Германские фирмы работали над массой технических проблем по своей инициативе, не ожидая указаний «сверху», они не нуждались в решениях Госплана или наркоматов, без которых у нас ни один завод не мог выпускать никакую продукцию. В частности, в этом была сильная сторона их приборной и радиотехнической промышленности. До войны бурно развивались электроизмерительная, приборная и радиопромышленность для завоевания всего европейского рынка и их изделия успешно конкурировали с продукцией США. Фирмы «Гартман и Браун», «Телефункен», «Аншютц», «Сименс», «Лоренц», АЕГ, «Роде-Шварц», «Аскания», «Карл Цейс» задолго до второй мировой войны пользовались мировой известностью.
Это создало прочную технологическую базу, которой у нас в этих отраслях в нужных масштабах так и не было к началу войны.
Наша электроприборная промышленность общего назначения, авиаприборная промышленность и, наконец, морское приборостроение держались всего на нескольких заводах Москвы и Ленинграда («Электроприбор», «Теплоприбор», «Светлана» в Ленинграде, «Авиаприбор», завод имени Лепсе, «Электрозавод» и «Манометр» в Москве).
Показательно, что когда мы после войны начали воспроизводить технику ФАУ-2 и разрабатывать свои новые ракеты, то убедились, что такое давно изобретенное человечеством устройство, как электрическое многоконтактное реле, умеет делать в нашей стране только один ленинградский завод «Красная заря». В Германии только у фирмы «Телефункен» было три подобных завода и по меньшей мере два у «Сименса». Это одна из причин, по которой, несмотря на непрерывные бомбардировки, которым союзная авиация подвергала немецкие города, выпуск вооружения не падал, а непрерывно возрастал вплоть до середины 1944 года.
Что такое Пенемюнде
–Знаете ли вы, что такое «газваген»?
–Нет, никогда не слыхал.
Мы, как могли, объяснили немецким специалистам устройство и назначение газовых камер и газвагенов. На их лицах нельзя было обнаружить ни удивления, ни каких-либо других эмоций. Слушали очень внимательно. Снова: «Это все СС и гестапо».
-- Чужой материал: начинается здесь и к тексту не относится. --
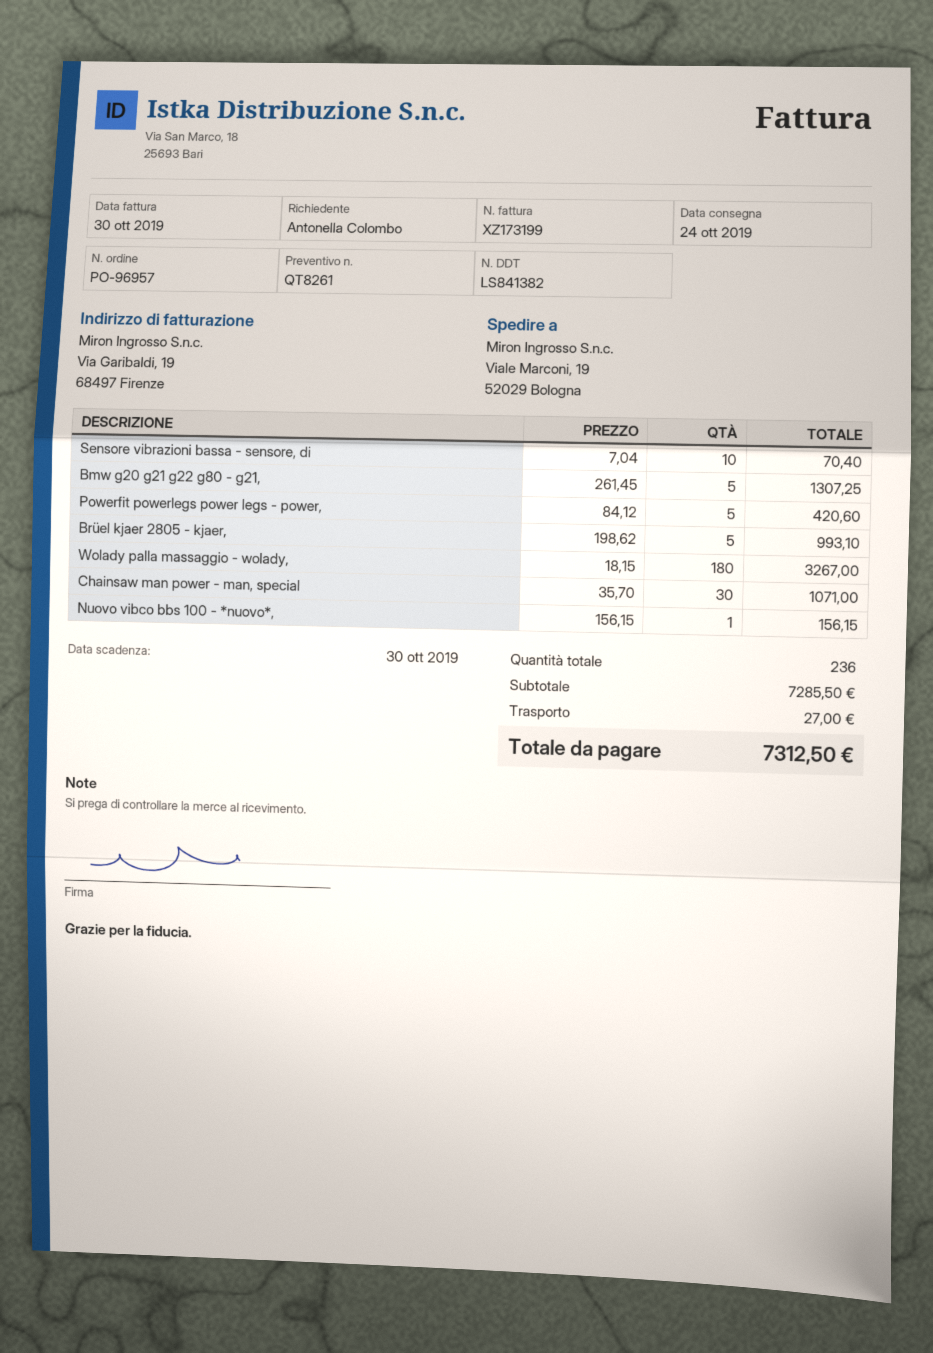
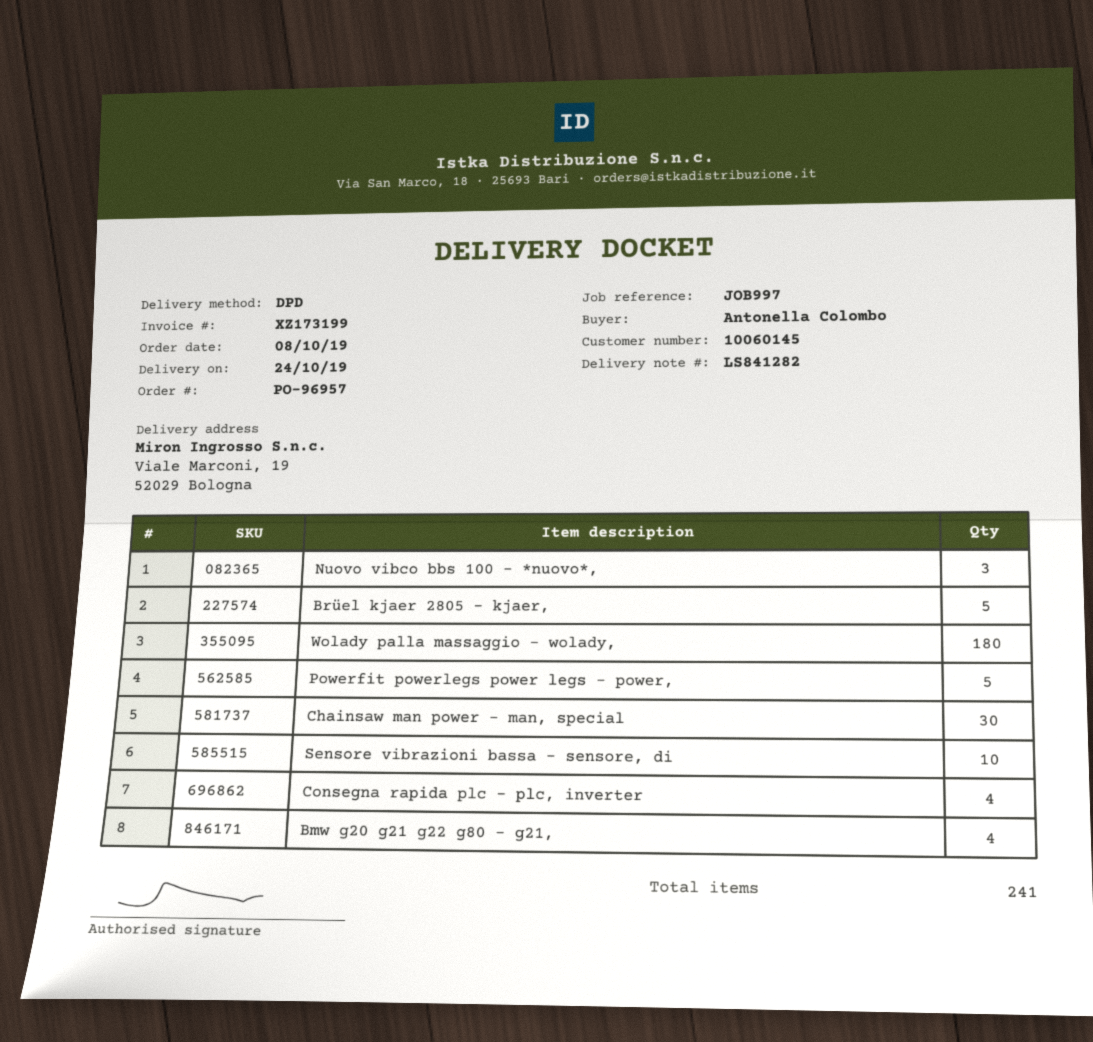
delivery note number: LS841382 -> LS841282
Bmw g20 g21 g22 g80 - g21,: 5 -> 4
Nuovo vibco bbs 100 - *nuovo*,: 1 -> 3
Consegna rapida plc - plc, inverter: none -> 4
total quantity: 236 -> 241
Мы донимали их расспросами о других фирмах и исследованиях. Как все радиоспециалисты и электронщики, они были хорошо информированы о родственных фирмах и разработках и рассказали нам, что радиолокационной техникой для нужд ПВО в основном занимались «Телефункен» и «Лоренц», дистанционным управлением – «Аскания» и «Сименс». За последние полгода многие руководители вместе с персоналом и лабораториями перебазировались в Тюрингию и Вестфалию. Им было известно, что секретное оружие – «ракеты возмездия» – делалось в Пенемюнде. Никто из них там не бывал – это было очень секретно. Но другие отделения «Телефункена» строили наземные локаторы и станции радиоуправления ракетами.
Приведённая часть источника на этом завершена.